Noland’s misfortune came about as a result of faulty equipment… mine, largely as a result of faulty judgment. Note to self: In the future, try to avoid going through a breakup or a breakdown during an economic freefall. One crisis at a time please!

Noland’s own handiwork proved transformative. From his hand and a little color sprang a whole new persona. I’m sure it gave him quite a lift.




My physical transformation came at the talented hands of others. Diane gave me a little color. Barry gave me a little lift and voila….




I felt like a whole new person…




I can say with certainty that I have never before quoted RuPaul, but his song, Looking Good, Feeling Gorgeous” sort of sums it up!

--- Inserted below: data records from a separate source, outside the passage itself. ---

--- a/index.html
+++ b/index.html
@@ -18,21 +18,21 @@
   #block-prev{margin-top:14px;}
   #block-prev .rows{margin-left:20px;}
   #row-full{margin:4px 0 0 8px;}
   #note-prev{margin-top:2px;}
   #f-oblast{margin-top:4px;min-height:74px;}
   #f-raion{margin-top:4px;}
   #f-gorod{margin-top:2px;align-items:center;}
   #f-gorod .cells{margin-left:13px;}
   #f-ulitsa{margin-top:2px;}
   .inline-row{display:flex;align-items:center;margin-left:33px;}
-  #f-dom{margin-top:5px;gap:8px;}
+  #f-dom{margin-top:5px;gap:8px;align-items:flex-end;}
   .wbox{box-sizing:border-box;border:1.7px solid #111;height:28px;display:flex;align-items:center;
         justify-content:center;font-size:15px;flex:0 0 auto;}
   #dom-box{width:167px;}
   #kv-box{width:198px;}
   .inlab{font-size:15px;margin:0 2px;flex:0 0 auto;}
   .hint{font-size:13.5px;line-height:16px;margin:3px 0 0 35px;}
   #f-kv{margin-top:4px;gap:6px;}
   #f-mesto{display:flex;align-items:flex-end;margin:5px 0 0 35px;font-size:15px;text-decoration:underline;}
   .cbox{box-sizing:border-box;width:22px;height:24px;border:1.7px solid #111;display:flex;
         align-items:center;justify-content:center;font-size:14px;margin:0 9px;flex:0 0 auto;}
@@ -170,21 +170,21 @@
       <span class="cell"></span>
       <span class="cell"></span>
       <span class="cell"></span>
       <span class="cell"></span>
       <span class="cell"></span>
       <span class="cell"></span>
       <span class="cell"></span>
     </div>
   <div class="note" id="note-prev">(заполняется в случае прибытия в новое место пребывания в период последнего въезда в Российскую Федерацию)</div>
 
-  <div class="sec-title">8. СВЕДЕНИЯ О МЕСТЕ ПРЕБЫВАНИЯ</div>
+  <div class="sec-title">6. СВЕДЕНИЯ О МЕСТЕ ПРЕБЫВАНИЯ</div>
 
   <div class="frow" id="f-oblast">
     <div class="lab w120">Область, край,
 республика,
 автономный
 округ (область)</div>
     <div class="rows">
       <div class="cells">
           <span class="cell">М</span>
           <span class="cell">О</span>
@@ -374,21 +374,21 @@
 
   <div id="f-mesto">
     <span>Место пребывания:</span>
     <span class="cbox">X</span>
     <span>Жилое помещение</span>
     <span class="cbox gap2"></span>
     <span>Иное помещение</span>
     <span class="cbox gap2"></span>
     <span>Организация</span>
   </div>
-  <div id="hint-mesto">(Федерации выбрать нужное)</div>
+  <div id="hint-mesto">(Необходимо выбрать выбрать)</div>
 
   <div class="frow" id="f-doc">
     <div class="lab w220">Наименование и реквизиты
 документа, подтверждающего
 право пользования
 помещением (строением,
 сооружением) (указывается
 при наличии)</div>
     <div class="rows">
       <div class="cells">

I woke up this morning, it's a brighter day
I looked in the mirror, saw a new face
cause I got myself together, steppin' in time
everything's better, this day is mine

Yes I'm confident and self - assured
no holdin' back, not like before
cause I know what I want, can't settle for less
not tryin' to flaunt it, I just want the best. 

I don’t plan to make a habit of posting pics of myself on this blog (particularly not unflattering ones like the “before” and “during” pictures above). I felt it a duty to post these though. Since I have been so bold as to declare Barry and Diane hair divinity, I figured I’d have to provide some proof. I think I have! At the risk of being immodest, if the rest of me looked as fetching my hair does right this minute, I’d be getting an agent…and being mistaken for a soap star and getting date requests from men other than my five foot two, seventy year old neighbor.

These are challenging times and quite frankly, they’ve been wearing me down. It occurred to me recently, however, that being stressed on the inside shouldn’t keep me from trying to look fabulous on the outside. OK… fabulous might be a bit of a stretch. I think I’ll amend that to “better”. There’s no reason I can’t try to look better. There’s no reason I can’t rebrand myself a bit and spruce up the packaging.

Anyway, that’s what I intend to do. I intend to glam it up more than I have in quite some time, to take a bit of a mental break from all of the serious issues, to share what I learn when hanging out at a great local salon and to try to inform and entertain.

That’s the basic premise. I don't know exactly where we'll be going or what we'll be doing, but I know it will be fun!  Hope you’ll come along. For those who plan to…

“Ladies, welcome aboard. Please take your seats and fasten your wide leather statement belts. We’re ready for takeoff!


1 comment:

  1. Wow! You look like a Perfect 10! Way to go Betsy!